■ **WHAT TO DO**
Every record is to be copied unchanged, except that its pictures are removed.

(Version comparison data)
= = =
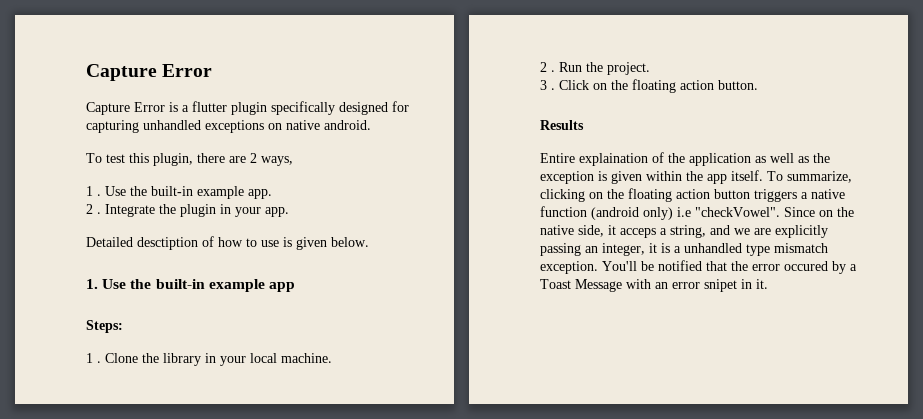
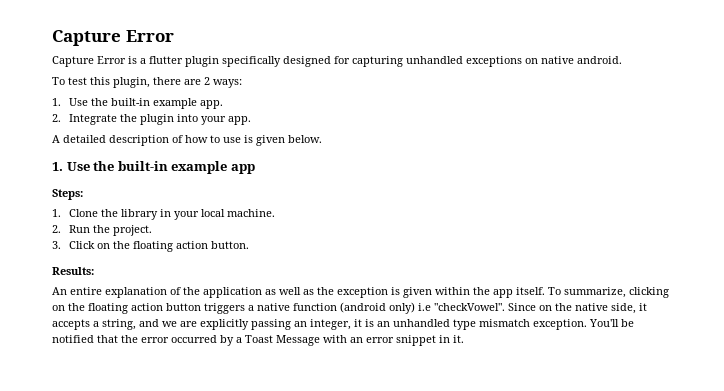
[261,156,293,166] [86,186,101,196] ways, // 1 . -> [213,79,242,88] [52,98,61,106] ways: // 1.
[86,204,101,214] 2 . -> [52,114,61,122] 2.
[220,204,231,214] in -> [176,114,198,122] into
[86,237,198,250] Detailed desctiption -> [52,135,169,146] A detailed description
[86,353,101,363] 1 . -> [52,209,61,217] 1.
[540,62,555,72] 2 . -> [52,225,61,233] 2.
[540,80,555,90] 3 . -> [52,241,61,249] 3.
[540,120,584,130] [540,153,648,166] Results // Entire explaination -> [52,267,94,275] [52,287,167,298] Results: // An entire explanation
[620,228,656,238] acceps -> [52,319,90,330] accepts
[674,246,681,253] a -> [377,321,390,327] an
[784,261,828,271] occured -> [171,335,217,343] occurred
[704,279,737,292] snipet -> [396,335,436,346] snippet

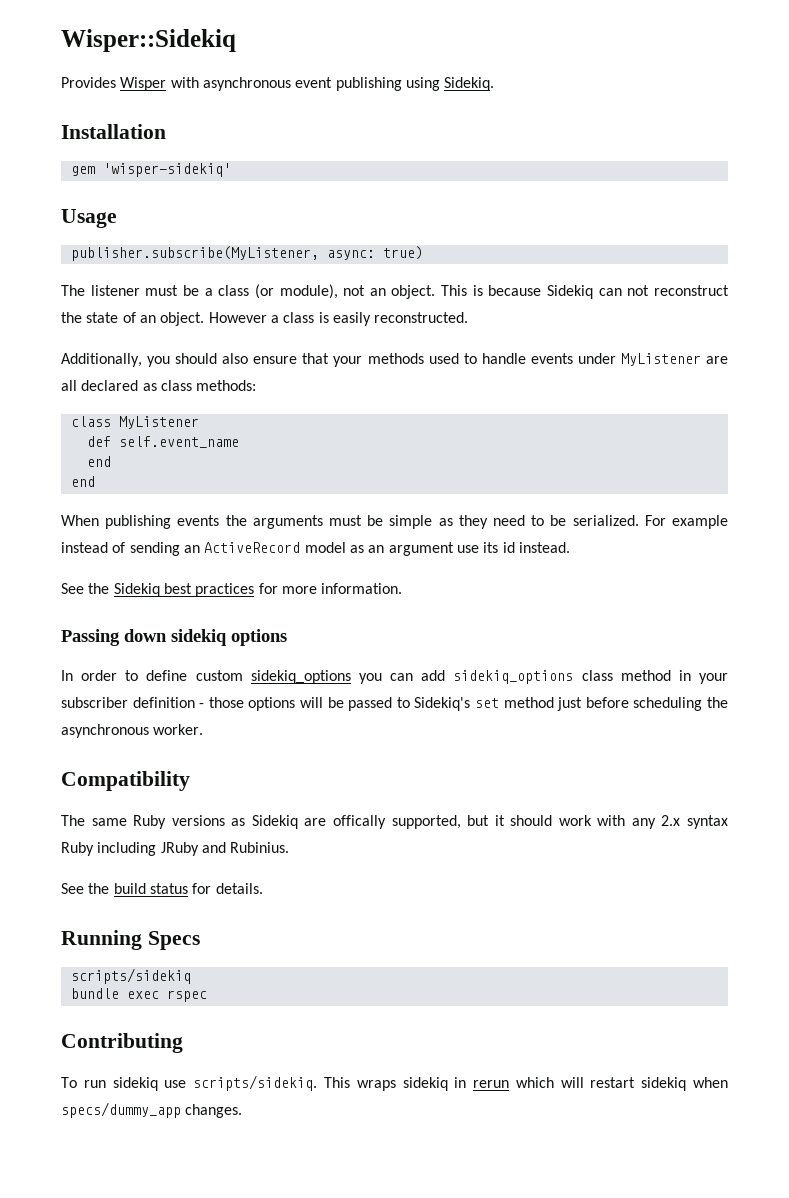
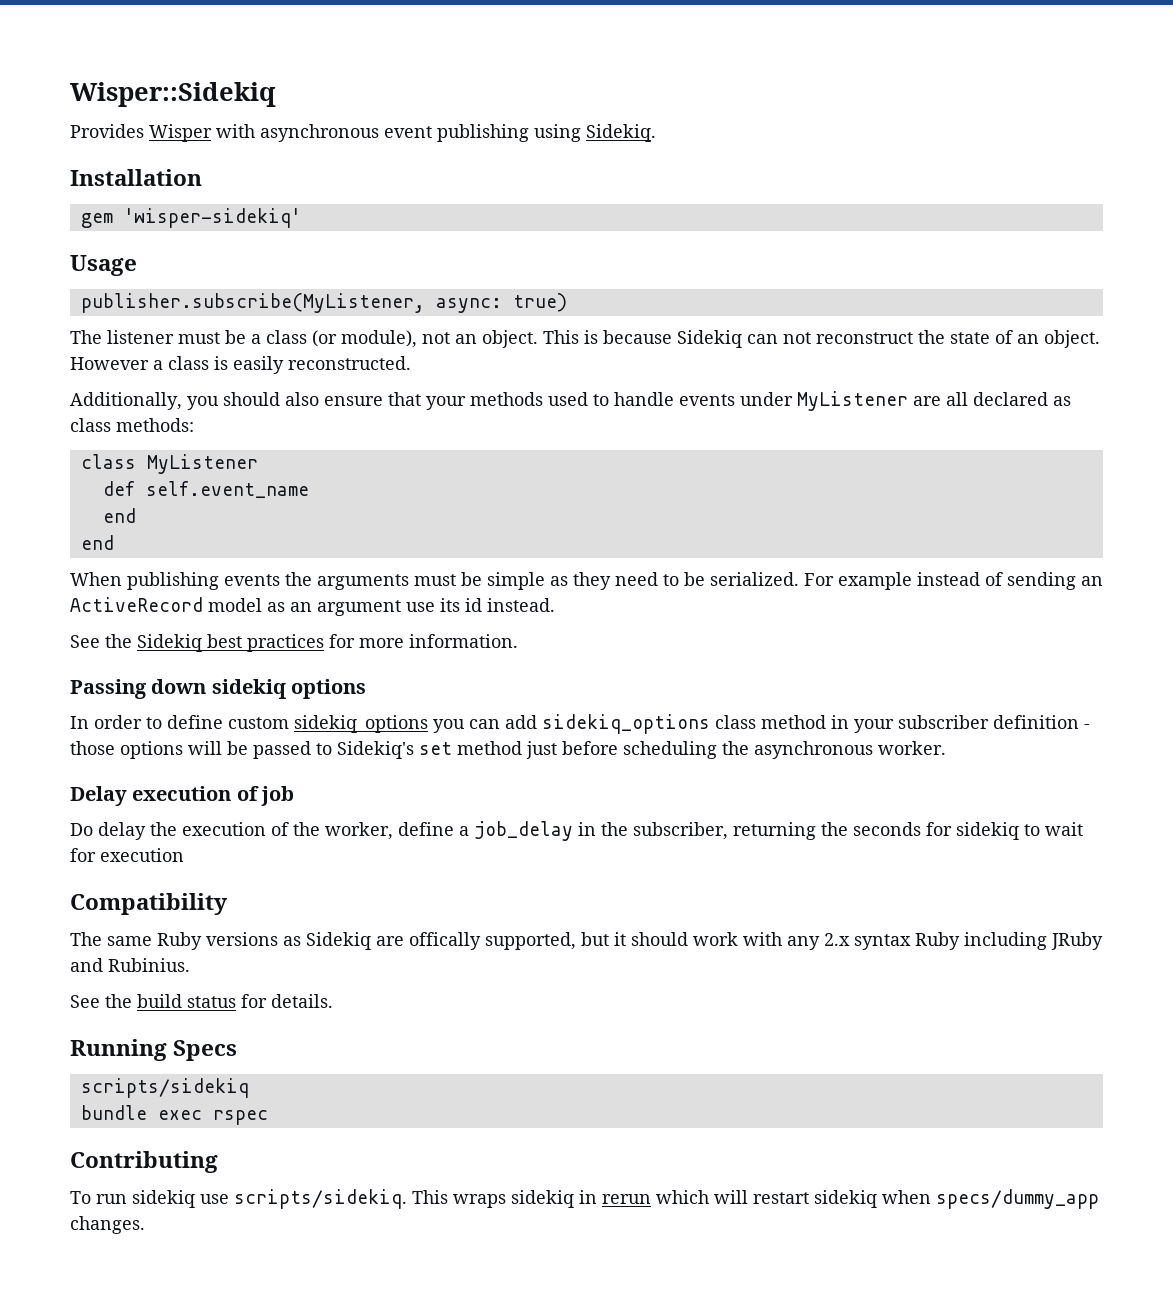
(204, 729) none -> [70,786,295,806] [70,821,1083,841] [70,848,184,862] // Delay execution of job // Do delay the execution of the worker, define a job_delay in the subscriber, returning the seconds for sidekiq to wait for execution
= = =
■ **EXERCISE SOLUTION**
[261,156,293,166] [86,186,101,196] ways, // 1 . -> [213,79,242,88] [52,98,61,106] ways: // 1.
[86,204,101,214] 2 . -> [52,114,61,122] 2.
[220,204,231,214] in -> [176,114,198,122] into
[86,237,198,250] Detailed desctiption -> [52,135,169,146] A detailed description
[86,353,101,363] 1 . -> [52,209,61,217] 1.
[540,62,555,72] 2 . -> [52,225,61,233] 2.
[540,80,555,90] 3 . -> [52,241,61,249] 3.
[540,120,584,130] [540,153,648,166] Results // Entire explaination -> [52,267,94,275] [52,287,167,298] Results: // An entire explanation
[620,228,656,238] acceps -> [52,319,90,330] accepts
[674,246,681,253] a -> [377,321,390,327] an
[784,261,828,271] occured -> [171,335,217,343] occurred
[704,279,737,292] snipet -> [396,335,436,346] snippet

(204, 729) none -> [70,786,295,806] [70,821,1083,841] [70,848,184,862] // Delay execution of job // Do delay the execution of the worker, define a job_delay in the subscriber, returning the seconds for sidekiq to wait for execution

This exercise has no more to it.